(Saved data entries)
= = = = =

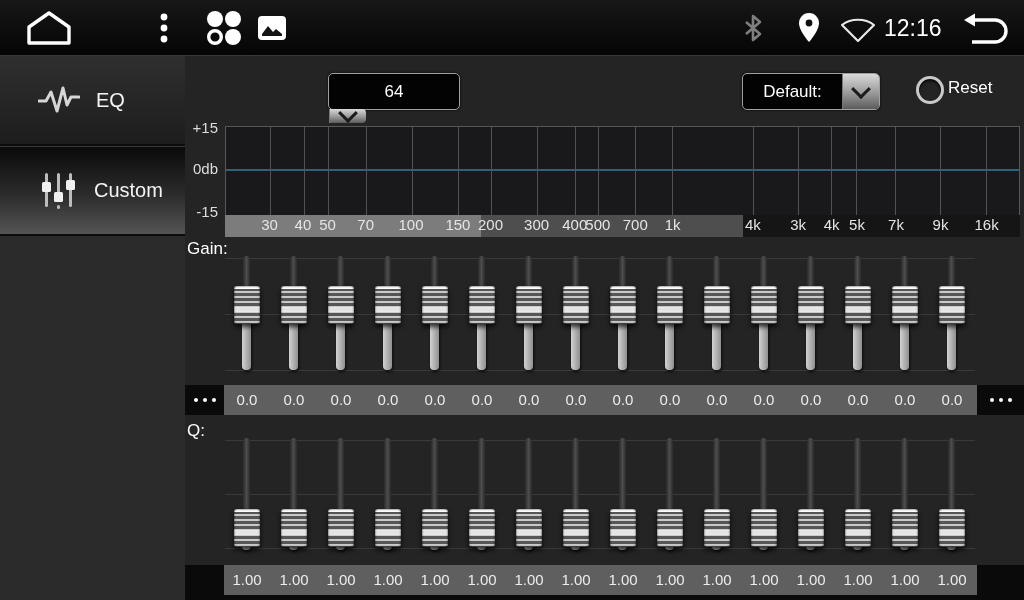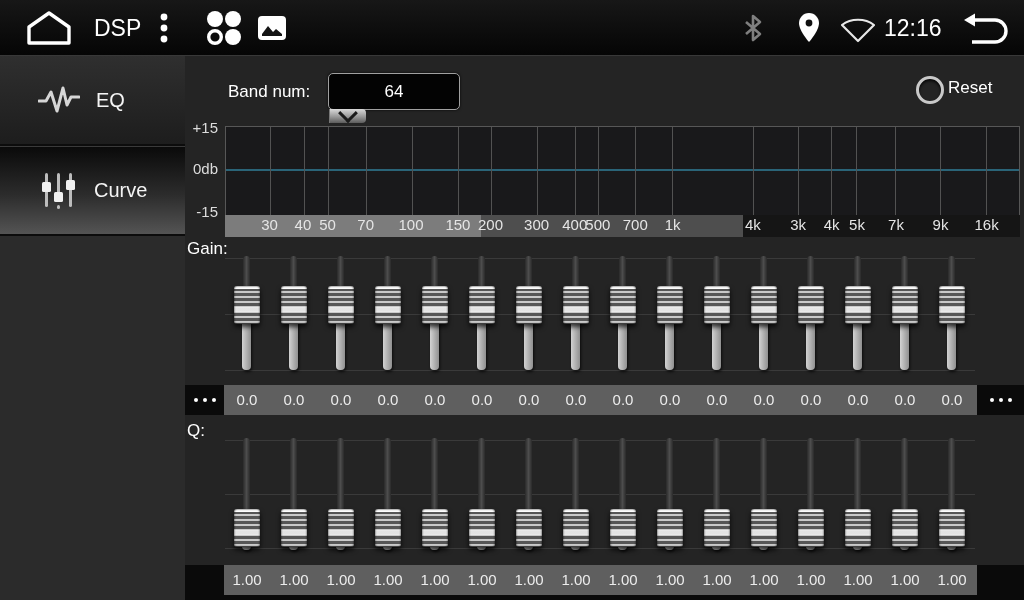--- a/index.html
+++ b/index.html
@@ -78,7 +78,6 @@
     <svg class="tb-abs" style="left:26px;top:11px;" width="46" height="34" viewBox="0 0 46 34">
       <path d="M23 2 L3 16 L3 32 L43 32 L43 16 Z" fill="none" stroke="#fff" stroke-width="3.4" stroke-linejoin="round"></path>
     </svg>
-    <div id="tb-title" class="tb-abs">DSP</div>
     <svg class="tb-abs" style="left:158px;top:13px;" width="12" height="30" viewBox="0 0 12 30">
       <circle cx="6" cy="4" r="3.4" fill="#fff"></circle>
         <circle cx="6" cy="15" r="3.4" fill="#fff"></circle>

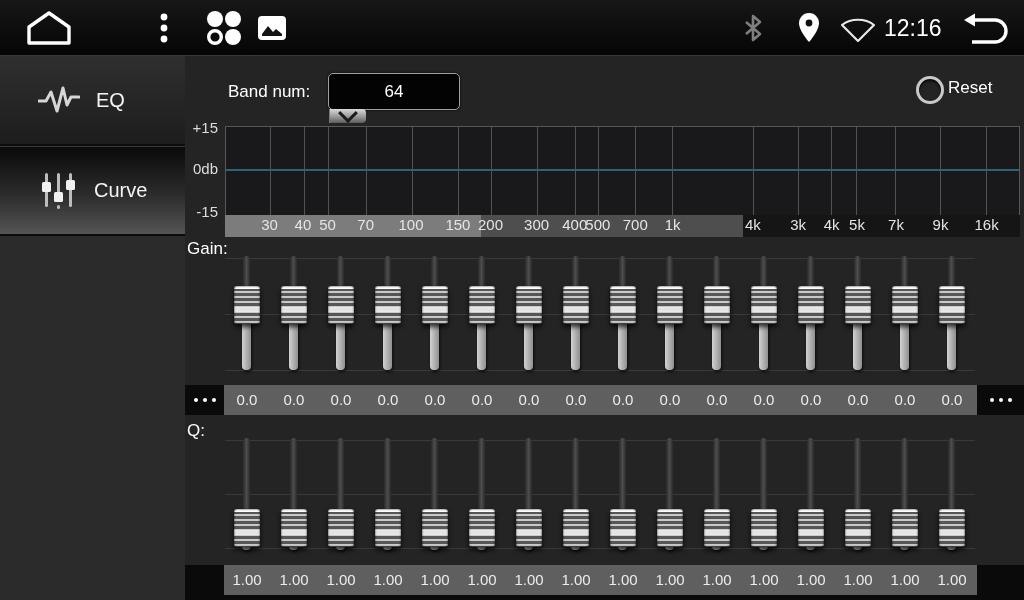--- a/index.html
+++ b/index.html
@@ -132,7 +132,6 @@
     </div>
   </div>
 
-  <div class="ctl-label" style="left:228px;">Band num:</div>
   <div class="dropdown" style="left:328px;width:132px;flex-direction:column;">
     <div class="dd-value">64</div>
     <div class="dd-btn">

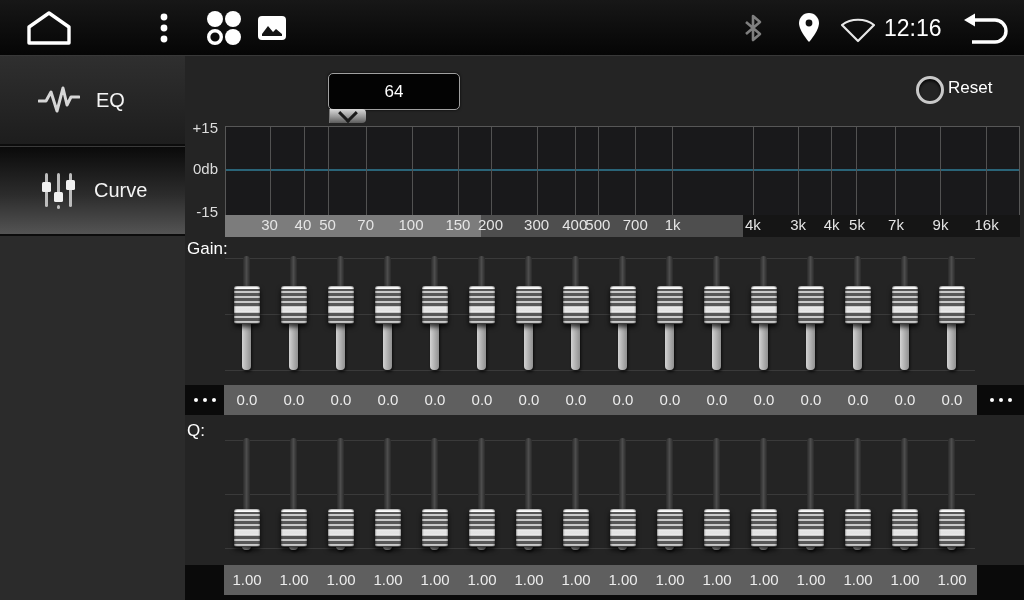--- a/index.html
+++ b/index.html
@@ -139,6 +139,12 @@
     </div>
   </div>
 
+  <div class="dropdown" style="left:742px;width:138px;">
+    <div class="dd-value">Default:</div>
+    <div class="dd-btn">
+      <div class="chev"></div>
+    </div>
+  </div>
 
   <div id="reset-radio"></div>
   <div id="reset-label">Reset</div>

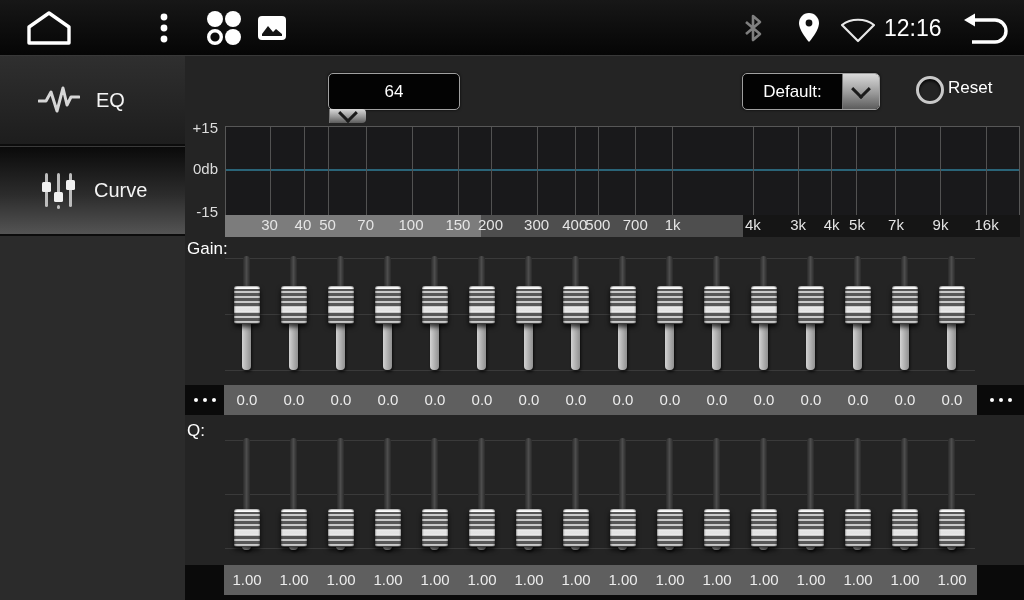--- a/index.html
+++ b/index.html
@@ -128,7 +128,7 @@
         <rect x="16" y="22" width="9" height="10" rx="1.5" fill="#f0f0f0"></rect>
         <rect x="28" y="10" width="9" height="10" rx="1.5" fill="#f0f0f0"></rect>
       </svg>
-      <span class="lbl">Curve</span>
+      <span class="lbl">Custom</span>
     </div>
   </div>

= = = = =

▶ **YOUR INSTRUCTIONS**: Leave the pictures out, then print every entry exactly as it reads.

▶ **RESPONSE TO THIS TASK**:
--- a/index.html
+++ b/index.html
@@ -78,7 +78,6 @@
     <svg class="tb-abs" style="left:26px;top:11px;" width="46" height="34" viewBox="0 0 46 34">
       <path d="M23 2 L3 16 L3 32 L43 32 L43 16 Z" fill="none" stroke="#fff" stroke-width="3.4" stroke-linejoin="round"></path>
     </svg>
-    <div id="tb-title" class="tb-abs">DSP</div>
     <svg class="tb-abs" style="left:158px;top:13px;" width="12" height="30" viewBox="0 0 12 30">
       <circle cx="6" cy="4" r="3.4" fill="#fff"></circle>
         <circle cx="6" cy="15" r="3.4" fill="#fff"></circle>

--- a/index.html
+++ b/index.html
@@ -132,7 +132,6 @@
     </div>
   </div>
 
-  <div class="ctl-label" style="left:228px;">Band num:</div>
   <div class="dropdown" style="left:328px;width:132px;flex-direction:column;">
     <div class="dd-value">64</div>
     <div class="dd-btn">

--- a/index.html
+++ b/index.html
@@ -139,6 +139,12 @@
     </div>
   </div>
 
+  <div class="dropdown" style="left:742px;width:138px;">
+    <div class="dd-value">Default:</div>
+    <div class="dd-btn">
+      <div class="chev"></div>
+    </div>
+  </div>
 
   <div id="reset-radio"></div>
   <div id="reset-label">Reset</div>

--- a/index.html
+++ b/index.html
@@ -128,7 +128,7 @@
         <rect x="16" y="22" width="9" height="10" rx="1.5" fill="#f0f0f0"></rect>
         <rect x="28" y="10" width="9" height="10" rx="1.5" fill="#f0f0f0"></rect>
       </svg>
-      <span class="lbl">Curve</span>
+      <span class="lbl">Custom</span>
     </div>
   </div>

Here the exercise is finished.